Selecting a microphone sets the PULSE_SOURCE environment variable for Twistt only, so your system default input stays untouched. Run ./twistt.py --microphone without a value to pick from the list even if an environment variable is set.

Use --config (or TWISTT_CONFIG) to load settings from one or more files. You can specify multiple config files either by using -c multiple times or by separating paths with :: in a single argument or environment variable. Later files override values from earlier ones.

Including the default config: Prefix any -c value with :: to include the default config (~/.config/twistt/config.env) as the base, allowing you to use modifier files that only specify what differs. For example, -c ::fr.env combines the default config with fr.env (where fr.env might only set TWISTT_LANGUAGE=fr). Without the :: prefix, -c replaces the default config entirely.

If you provide a relative path that doesn't exist in the current directory, and a file with that name (plus .env) exists in ~/.config/twistt/, it will be used automatically. For example, --config work will use ~/.config/twistt/work.env if work doesn't exist locally. Use --save-config to capture only the options you explicitly pass on the command line; existing keys in the config file are preserved. Provide a path (or set TWISTT_CONFIG) to control which file gets written. TWISTT_CONFIG is read only from the process environment—do not place it in .env files or config.env.

Config Inheritance and Multiple Config Files

Twistt supports two complementary ways to combine configuration files:

1. Multiple config files via -c or TWISTT_CONFIG:

You can specify multiple config files that are loaded in sequence, with later files overriding values from earlier ones:

# Load multiple configs via command line
./twistt.py -c base.env -c project.env -c local.env

# Or using :: separator
./twistt.py -c "base.env::project.env::local.env"

# Or via environment variable
TWISTT_CONFIG="base.env::project.env" ./twistt.py

In these examples:

  • base.env is loaded first (lowest priority)
  • project.env overrides values from base.env
  • local.env overrides values from both base.env and project.env (highest priority)

Using modifier files with the default config:

Create small config files that only specify what differs from your default configuration, then use the :: prefix to combine them:

# Create a French language modifier
echo "TWISTT_LANGUAGE=fr" > ~/.config/twistt/fr.env

# Create a high-gain modifier for quiet microphones
echo "TWISTT_GAIN=3.0" > ~/.config/twistt/loud.env

# Use modifiers with default config
./twistt.py -c ::fr.env  # French language + all default settings
./twistt.py -c ::loud.env  # High gain + all default settings
./twistt.py -c ::fr.env -c ::loud.env  # French + high gain + all defaults

This is particularly useful when you have a well-configured default setup and only want to temporarily change one or two settings.
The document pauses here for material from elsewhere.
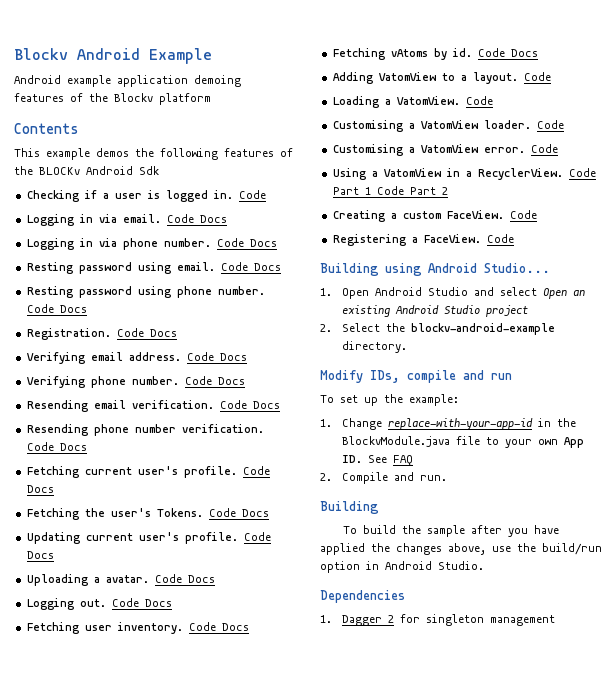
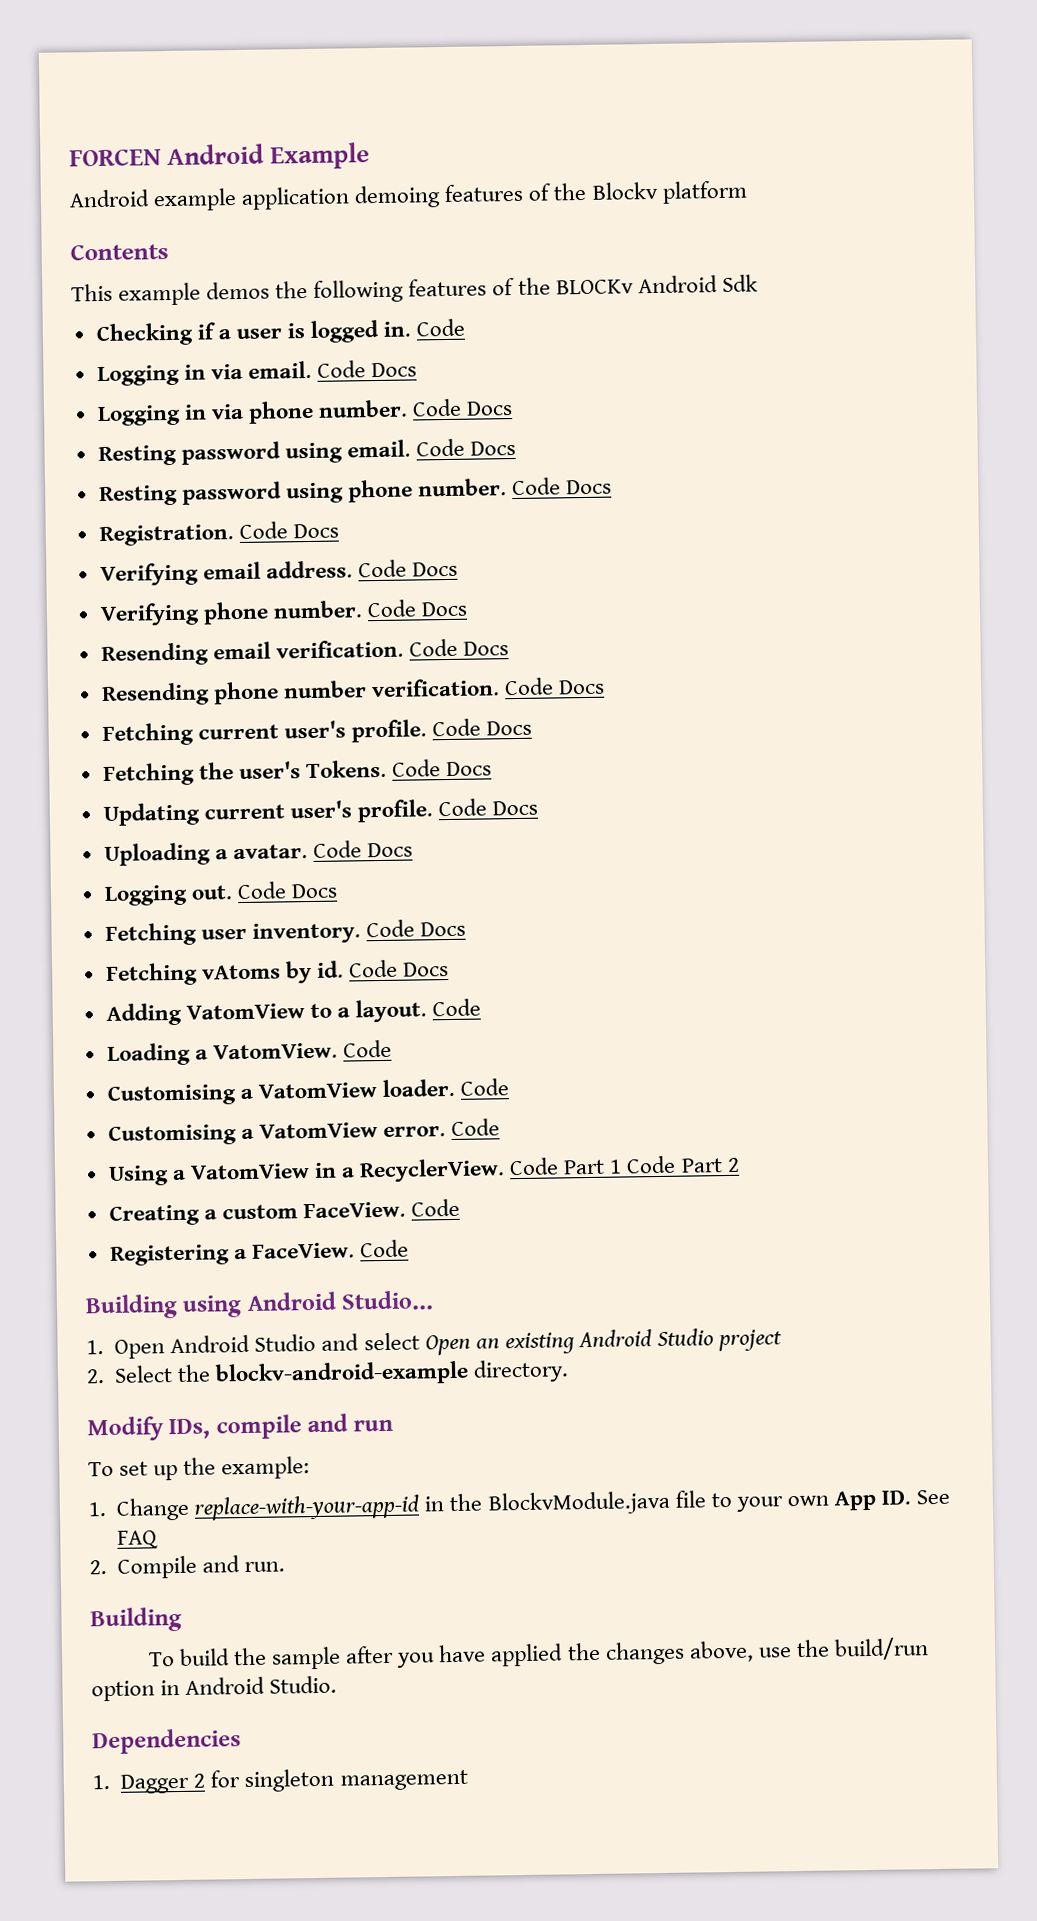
- Blockv Android Example
+ FORCEN Android Example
2. Parent config inheritance via TWISTT_PARENT_CONFIG:

Individual config files can define TWISTT_PARENT_CONFIG to inherit from another config file. Values in the child file take precedence over the parent:

# ~/.config/twistt/config.env - shared settings
TWISTT_OPENAI_API_KEY=sk-...
...

# ~/.config/twistt/gpt.env - inherits base and use open ai model without typing mode (because not recommended)
TWISTT_PARENT_CONFIG=config.env
TWISTT_MODEL=gpt-4o-transcribe
TWISTT_USE_TYPING=false

# ~/.config/twistt/nova.env - inherits base and use nova-2 model with typing mode (because it fits well)
TWISTT_PARENT_CONFIG=config.env
TWISTT_MODEL=nova-2
TWISTT_USE_TYPING=true

In those examples, nova.env and gpt.env being in ~/.config/twistt/, they can be used like that: twistt.py --config nova or ./twistt.py --config gpt (without passing the full path and the .env extension to the config argument)

Parent paths can be relative (resolved from the child config's directory) or absolute. Circular references are detected and will cause an error.

Combining both approaches:

You can mix multiple config files and parent inheritance. For example:

# Load base config with its parent, then override with local settings
./twistt.py -c gpt.env -c local.env

This will:

  1. Load config.env (parent of gpt.env)
  2. Load gpt.env (overrides config.env)
  3. Load local.env (overrides both config.env and gpt.env)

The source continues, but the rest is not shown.